Mussorgsky Pictures at an Exhibition

A modern-day composer-conductor who revels in Mussorgsky’s and Stokowski’s spectacular flights of fancy

Record and Artist Details

Composer or Director: Modest Mussorgsky

Genre:

Orchestral

Label: Deutsche Grammophon

Media Format: CD or Download

Media Runtime: 66

Mastering:

Stereo
DDD

Catalogue Number: 457 646-2GH

Tracks:

Composition Artist Credit
Pictures at an Exhibition Modest Mussorgsky, Composer
Cleveland Orchestra
Modest Mussorgsky, Composer
Oliver Knussen, Conductor
Boris Godunov, Movement: Symphonic Synthesis (arr/orch Stokowski) Modest Mussorgsky, Composer
Cleveland Orchestra
Modest Mussorgsky, Composer
Oliver Knussen, Conductor
Khovanshchina, Movement: Entr'acte (Act IV) Modest Mussorgsky, Composer
Cleveland Orchestra
Modest Mussorgsky, Composer
Oliver Knussen, Conductor
(A) Night on the Bare Mountain Modest Mussorgsky, Composer
Cleveland Orchestra
Modest Mussorgsky, Composer
Oliver Knussen, Conductor
It might seem a curious decision for Leopold Stokowski to orchestrate Mussorgsky’s Pictures when Ravel’s 1922 version had such flair and mastery. Yet he was a law unto himself and anyway Serge Koussevitzky, having commissioned Ravel’s transcription, retained exclusive rights over it for a number of years. So Stokowski created his own, omitting ‘Tuileries’ and ‘The Market-Place at Limoges’ for reasons of his own. His squealing solo trumpet in ‘Samuel Goldenberg and Schmuyle’ may draw on Ravel but much else is different and he opens the first ‘Promenade’ with strings and low woodwind. Under Oliver Knussen it makes a grandiose opening and there is a kaleidoscopic richness of colour throughout. ‘Bydlo’ moves past at express speed (too fast, surely), but the effect is certainly exciting, and the heavy brass in ‘Catacombae’ is quite overwhelming. ‘Baba Yaga’, is again thrillingly brisk and pungent, while and the ‘Great Gate of Kiev’ is of course splendidly grandiloquent, but not more so than Ravel’s.

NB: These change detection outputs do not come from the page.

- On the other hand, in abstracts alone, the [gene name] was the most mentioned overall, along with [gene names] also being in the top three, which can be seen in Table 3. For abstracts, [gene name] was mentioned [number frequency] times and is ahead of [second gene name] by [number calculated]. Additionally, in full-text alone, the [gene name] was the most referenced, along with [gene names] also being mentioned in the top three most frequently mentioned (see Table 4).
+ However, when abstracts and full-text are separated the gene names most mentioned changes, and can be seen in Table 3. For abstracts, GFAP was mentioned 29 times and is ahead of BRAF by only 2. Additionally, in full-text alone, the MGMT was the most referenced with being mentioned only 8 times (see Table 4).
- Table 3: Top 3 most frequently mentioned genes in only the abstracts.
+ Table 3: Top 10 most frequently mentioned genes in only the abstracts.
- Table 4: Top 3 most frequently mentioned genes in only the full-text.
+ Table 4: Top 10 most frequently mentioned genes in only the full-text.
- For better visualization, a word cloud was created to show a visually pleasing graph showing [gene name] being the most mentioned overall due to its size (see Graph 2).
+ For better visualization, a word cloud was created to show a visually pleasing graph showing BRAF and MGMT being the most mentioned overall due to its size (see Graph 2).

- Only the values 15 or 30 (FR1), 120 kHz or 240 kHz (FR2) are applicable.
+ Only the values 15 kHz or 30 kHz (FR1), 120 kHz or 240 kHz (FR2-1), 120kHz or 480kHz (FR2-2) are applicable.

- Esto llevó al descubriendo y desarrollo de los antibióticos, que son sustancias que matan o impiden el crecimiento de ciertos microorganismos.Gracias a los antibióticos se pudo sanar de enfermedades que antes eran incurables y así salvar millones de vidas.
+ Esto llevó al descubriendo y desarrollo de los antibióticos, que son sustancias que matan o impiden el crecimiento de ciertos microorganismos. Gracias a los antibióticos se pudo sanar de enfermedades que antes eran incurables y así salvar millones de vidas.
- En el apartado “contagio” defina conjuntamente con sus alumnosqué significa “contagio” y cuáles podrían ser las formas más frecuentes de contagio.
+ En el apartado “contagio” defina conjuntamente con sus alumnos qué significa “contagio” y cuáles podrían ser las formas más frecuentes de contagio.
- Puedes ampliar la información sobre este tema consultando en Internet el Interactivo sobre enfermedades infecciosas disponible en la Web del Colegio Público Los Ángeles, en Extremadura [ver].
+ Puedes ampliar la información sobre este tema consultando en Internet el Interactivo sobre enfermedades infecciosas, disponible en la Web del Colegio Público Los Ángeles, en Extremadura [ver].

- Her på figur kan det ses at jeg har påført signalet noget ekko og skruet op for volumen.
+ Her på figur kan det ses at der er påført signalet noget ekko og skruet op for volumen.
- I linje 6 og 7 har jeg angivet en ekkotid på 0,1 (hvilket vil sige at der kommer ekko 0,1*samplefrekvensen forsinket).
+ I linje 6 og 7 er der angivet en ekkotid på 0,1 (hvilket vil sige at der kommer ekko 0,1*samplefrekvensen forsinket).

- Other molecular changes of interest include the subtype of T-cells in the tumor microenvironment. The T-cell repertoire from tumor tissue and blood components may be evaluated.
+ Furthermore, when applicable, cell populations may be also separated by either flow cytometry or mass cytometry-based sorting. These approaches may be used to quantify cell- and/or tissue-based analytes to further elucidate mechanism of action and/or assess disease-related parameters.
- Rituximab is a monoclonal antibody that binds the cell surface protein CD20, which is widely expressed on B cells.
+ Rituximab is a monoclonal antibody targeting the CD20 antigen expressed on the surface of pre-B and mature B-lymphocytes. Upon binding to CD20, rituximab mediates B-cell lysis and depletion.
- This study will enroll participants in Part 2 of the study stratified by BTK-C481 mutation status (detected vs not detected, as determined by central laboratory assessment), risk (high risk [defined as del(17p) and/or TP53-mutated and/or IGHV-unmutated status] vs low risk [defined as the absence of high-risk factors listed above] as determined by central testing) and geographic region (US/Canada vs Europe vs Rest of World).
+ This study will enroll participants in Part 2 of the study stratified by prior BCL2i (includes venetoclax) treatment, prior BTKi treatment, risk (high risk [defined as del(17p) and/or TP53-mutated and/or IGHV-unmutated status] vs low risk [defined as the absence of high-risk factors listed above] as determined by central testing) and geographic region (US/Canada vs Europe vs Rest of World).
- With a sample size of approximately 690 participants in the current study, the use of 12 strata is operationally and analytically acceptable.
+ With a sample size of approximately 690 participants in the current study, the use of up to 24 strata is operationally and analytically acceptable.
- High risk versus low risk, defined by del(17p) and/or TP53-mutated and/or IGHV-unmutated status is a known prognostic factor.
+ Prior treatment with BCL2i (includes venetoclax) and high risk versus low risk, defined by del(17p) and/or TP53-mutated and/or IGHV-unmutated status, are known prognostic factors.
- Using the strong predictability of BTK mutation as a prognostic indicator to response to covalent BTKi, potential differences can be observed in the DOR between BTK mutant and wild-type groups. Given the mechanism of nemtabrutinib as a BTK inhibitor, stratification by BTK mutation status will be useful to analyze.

Night on Bare Mountain is another matter. As we discovered in Fantasia, Stokowski’s version is malignantly spectacular. He said that he went back to the ‘original orchestration’ – but which one? Anyway, it is splendidly played here, with a tolling bell left resonating at the close. Stokowski loved his bells (he had a private collection) and Knussen relishes the bell effects in the opera transcriptions, too.

The ‘Symphonic Synthesis’ from Boris Godunov, in six movements, fully captures the histrionic nature of the opera; with scoring in full Technicolor, it makes a huge impact here. Even more telling is the Entr’acte to Khovanshchina, scored and presented here with extraordinary richness. Indeed the playing is superb throughout. The recording, made in the glowing acoustic of Severance Hall, is in the demonstration class.